== Exercise ==
Take the data below and extract the lines from the one with "Instrucciones para Debian" to the one with "# apt-get install python-zeroc-ice36", inclusive, exactly as written.

== Given entries ==

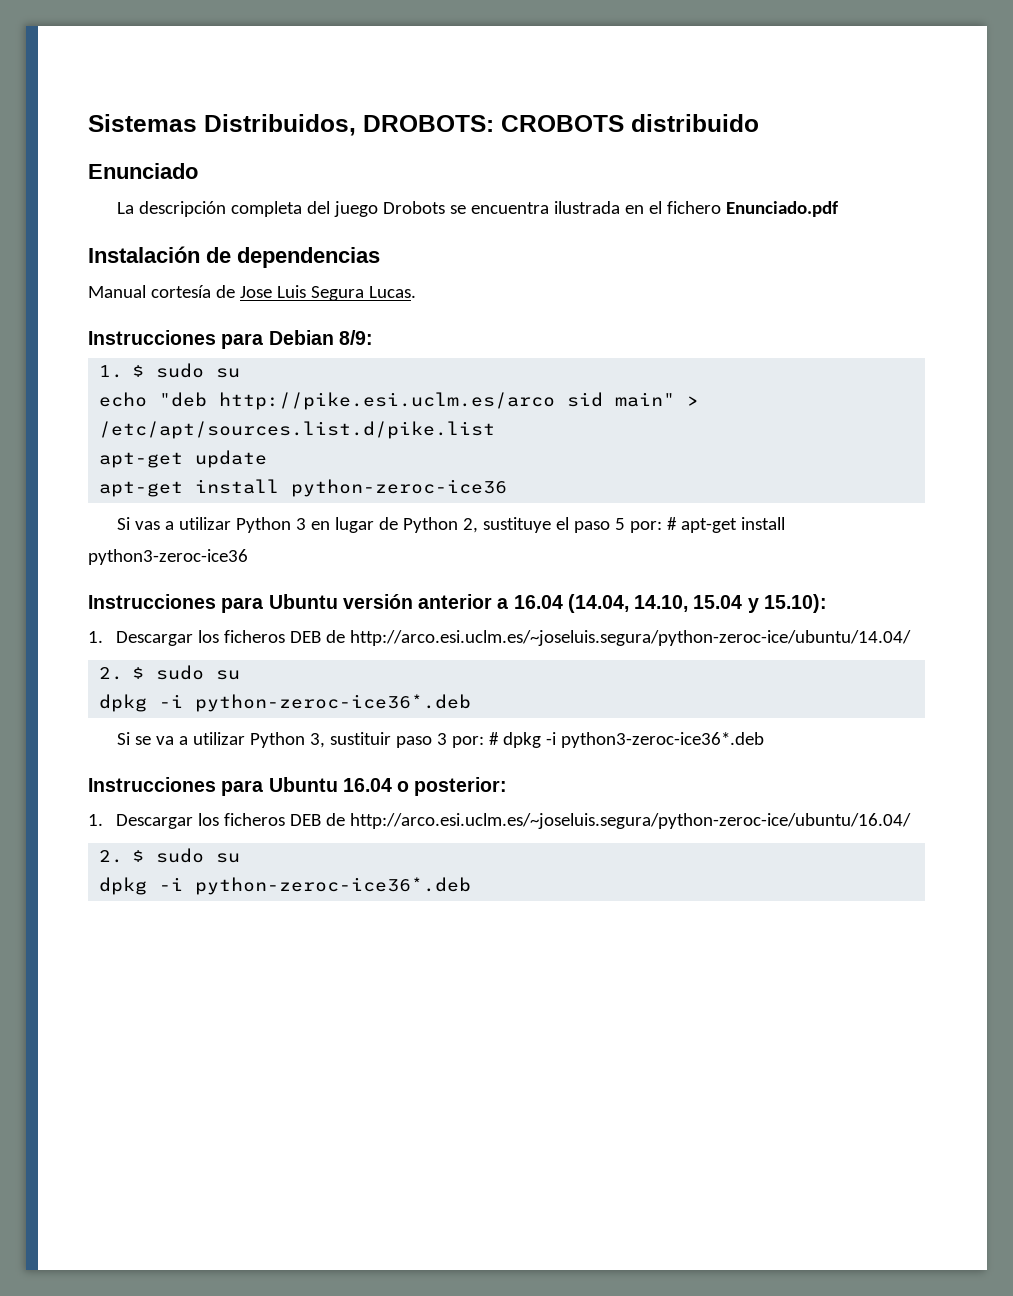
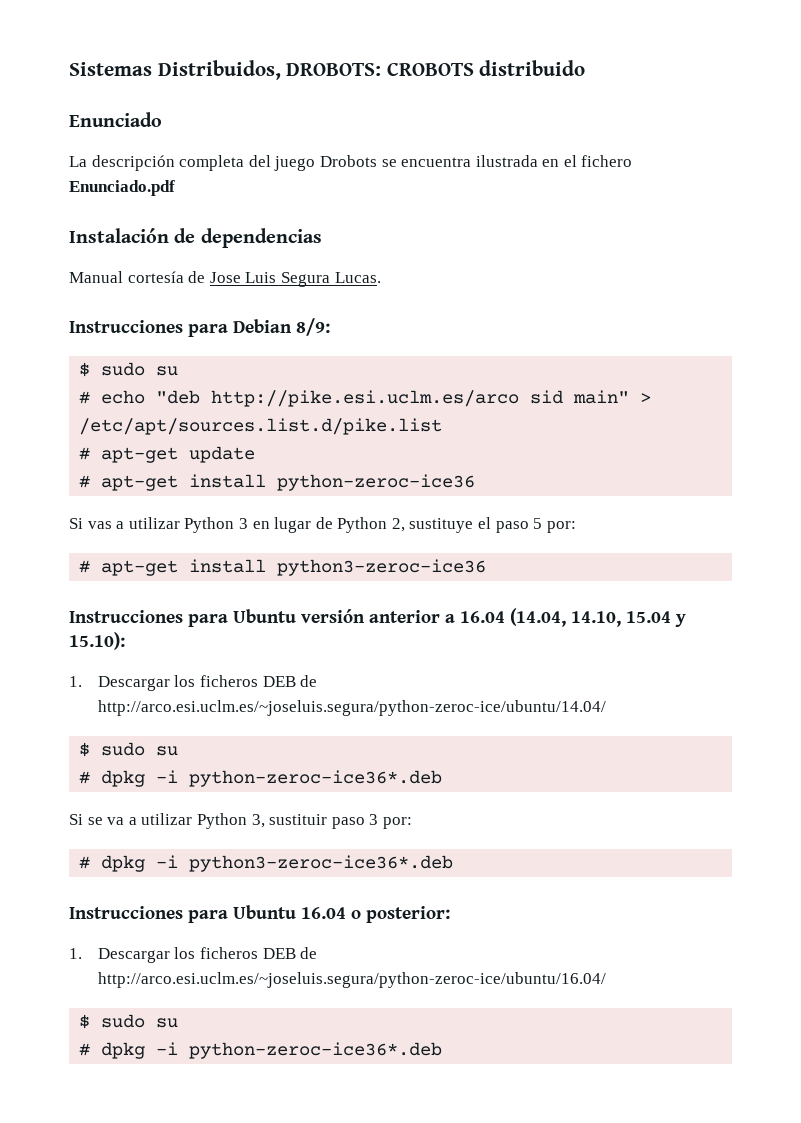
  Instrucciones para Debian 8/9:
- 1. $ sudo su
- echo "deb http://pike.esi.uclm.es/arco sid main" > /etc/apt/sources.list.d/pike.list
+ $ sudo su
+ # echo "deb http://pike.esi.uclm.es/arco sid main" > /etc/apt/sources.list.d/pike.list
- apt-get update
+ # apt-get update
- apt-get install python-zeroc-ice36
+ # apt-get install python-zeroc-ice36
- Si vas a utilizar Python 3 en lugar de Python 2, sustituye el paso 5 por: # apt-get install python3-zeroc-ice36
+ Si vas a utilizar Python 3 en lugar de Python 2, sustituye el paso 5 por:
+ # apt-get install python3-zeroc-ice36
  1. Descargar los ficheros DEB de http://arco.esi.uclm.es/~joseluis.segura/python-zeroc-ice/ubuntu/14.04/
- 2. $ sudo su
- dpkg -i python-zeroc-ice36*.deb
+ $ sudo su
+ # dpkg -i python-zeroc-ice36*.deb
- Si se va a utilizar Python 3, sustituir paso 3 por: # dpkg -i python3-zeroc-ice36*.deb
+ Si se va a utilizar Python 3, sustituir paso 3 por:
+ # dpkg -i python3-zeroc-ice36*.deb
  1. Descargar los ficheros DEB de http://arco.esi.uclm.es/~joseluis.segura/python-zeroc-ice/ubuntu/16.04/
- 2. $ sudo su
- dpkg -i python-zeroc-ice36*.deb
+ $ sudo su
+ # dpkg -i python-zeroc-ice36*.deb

--

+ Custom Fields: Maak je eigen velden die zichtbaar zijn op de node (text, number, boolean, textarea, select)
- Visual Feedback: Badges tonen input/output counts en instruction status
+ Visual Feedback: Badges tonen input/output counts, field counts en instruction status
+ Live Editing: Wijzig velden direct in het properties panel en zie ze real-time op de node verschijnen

...

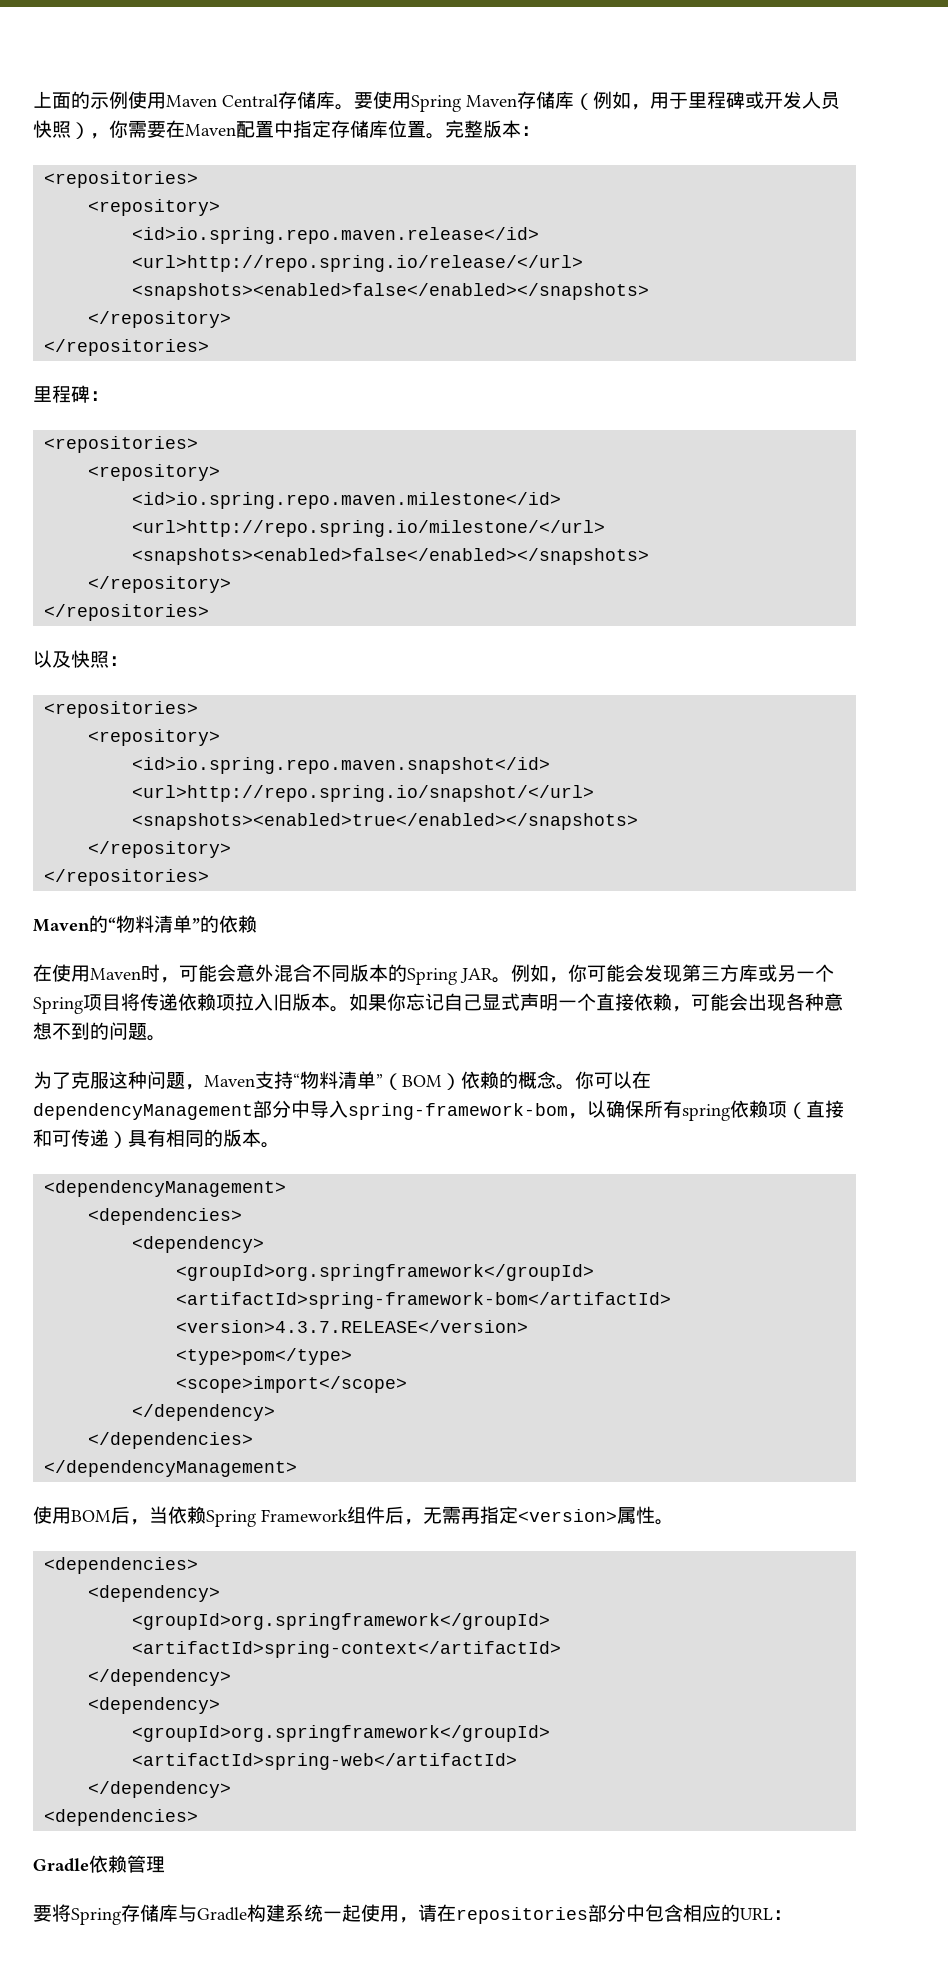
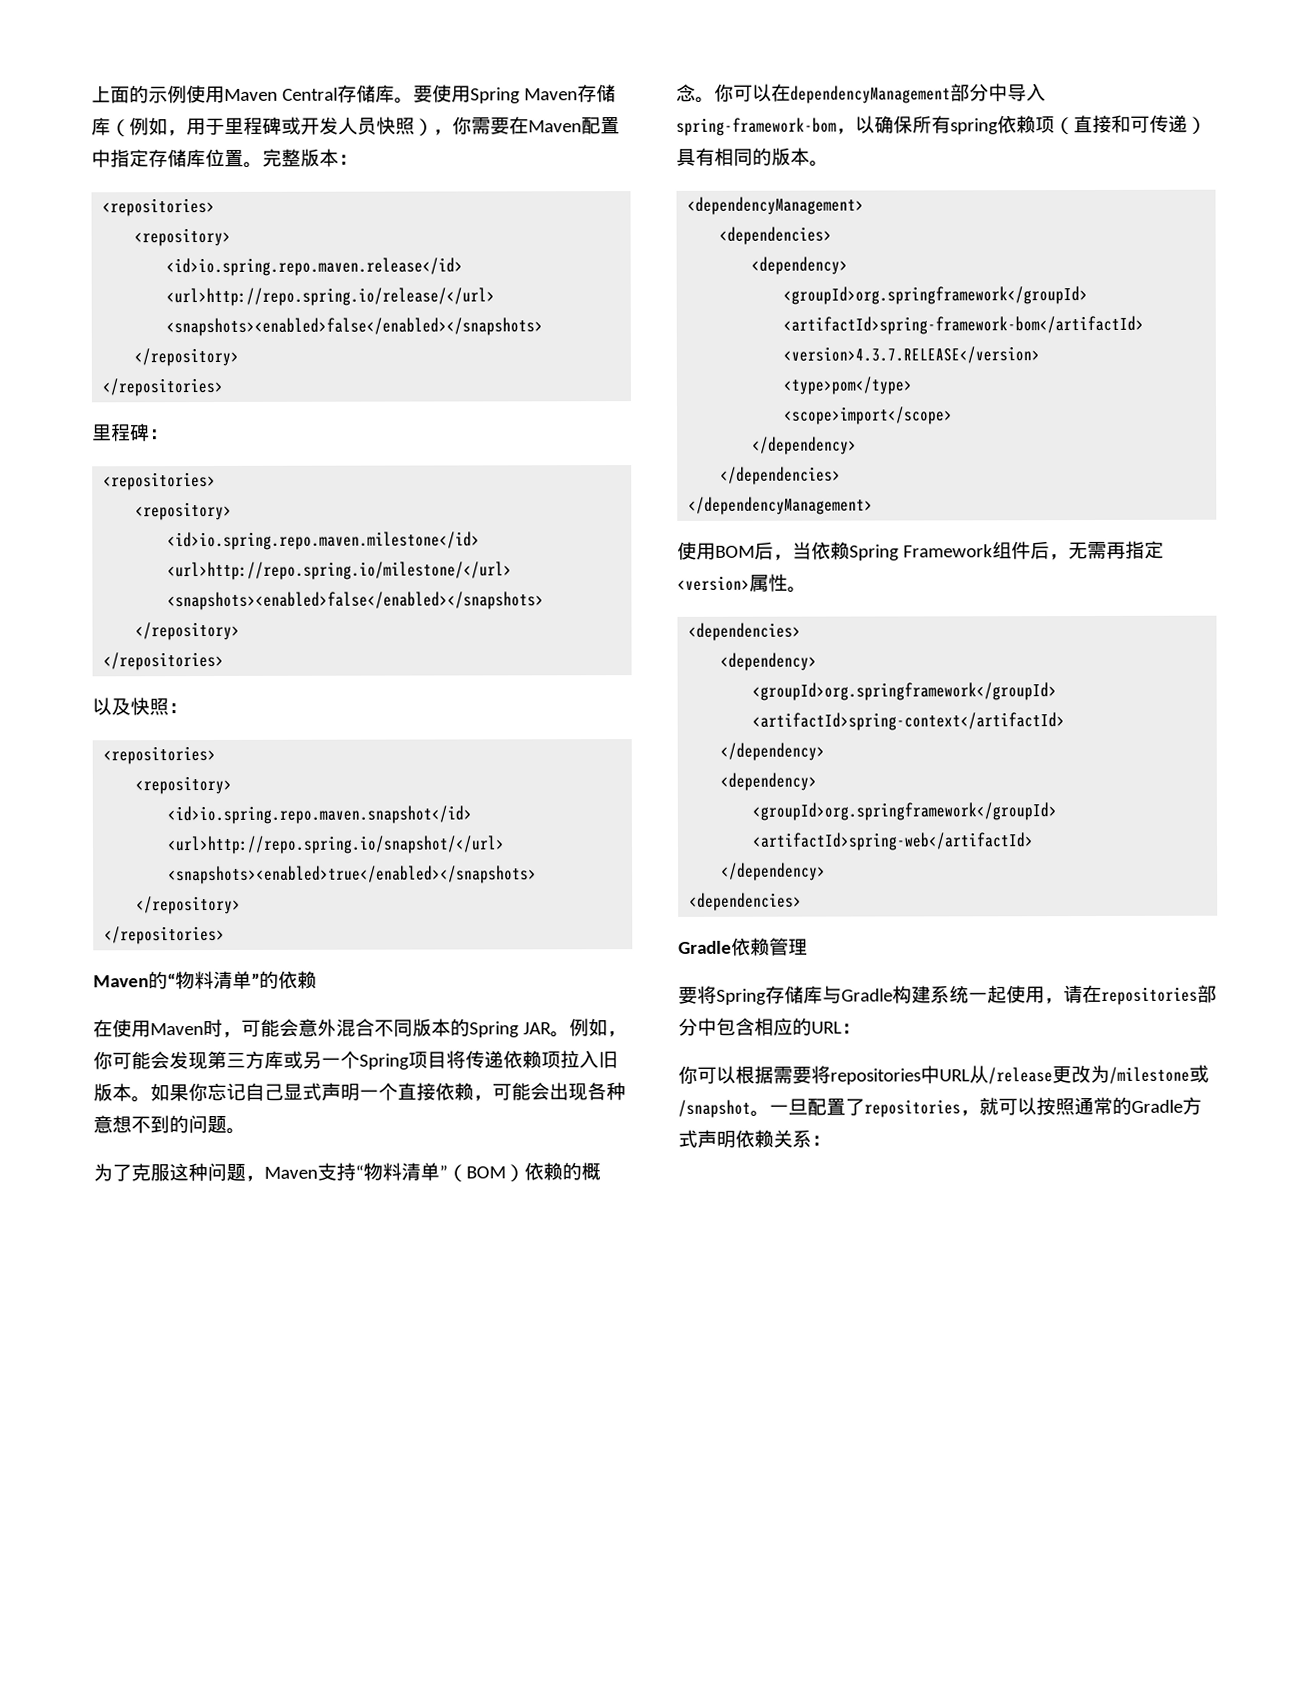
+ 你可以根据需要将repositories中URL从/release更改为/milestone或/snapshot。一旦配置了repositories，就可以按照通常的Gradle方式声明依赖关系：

== Response area ==
  Instrucciones para Debian 8/9:
- 1. $ sudo su
- echo "deb http://pike.esi.uclm.es/arco sid main" > /etc/apt/sources.list.d/pike.list
+ $ sudo su
+ # echo "deb http://pike.esi.uclm.es/arco sid main" > /etc/apt/sources.list.d/pike.list
- apt-get update
+ # apt-get update
- apt-get install python-zeroc-ice36
+ # apt-get install python-zeroc-ice36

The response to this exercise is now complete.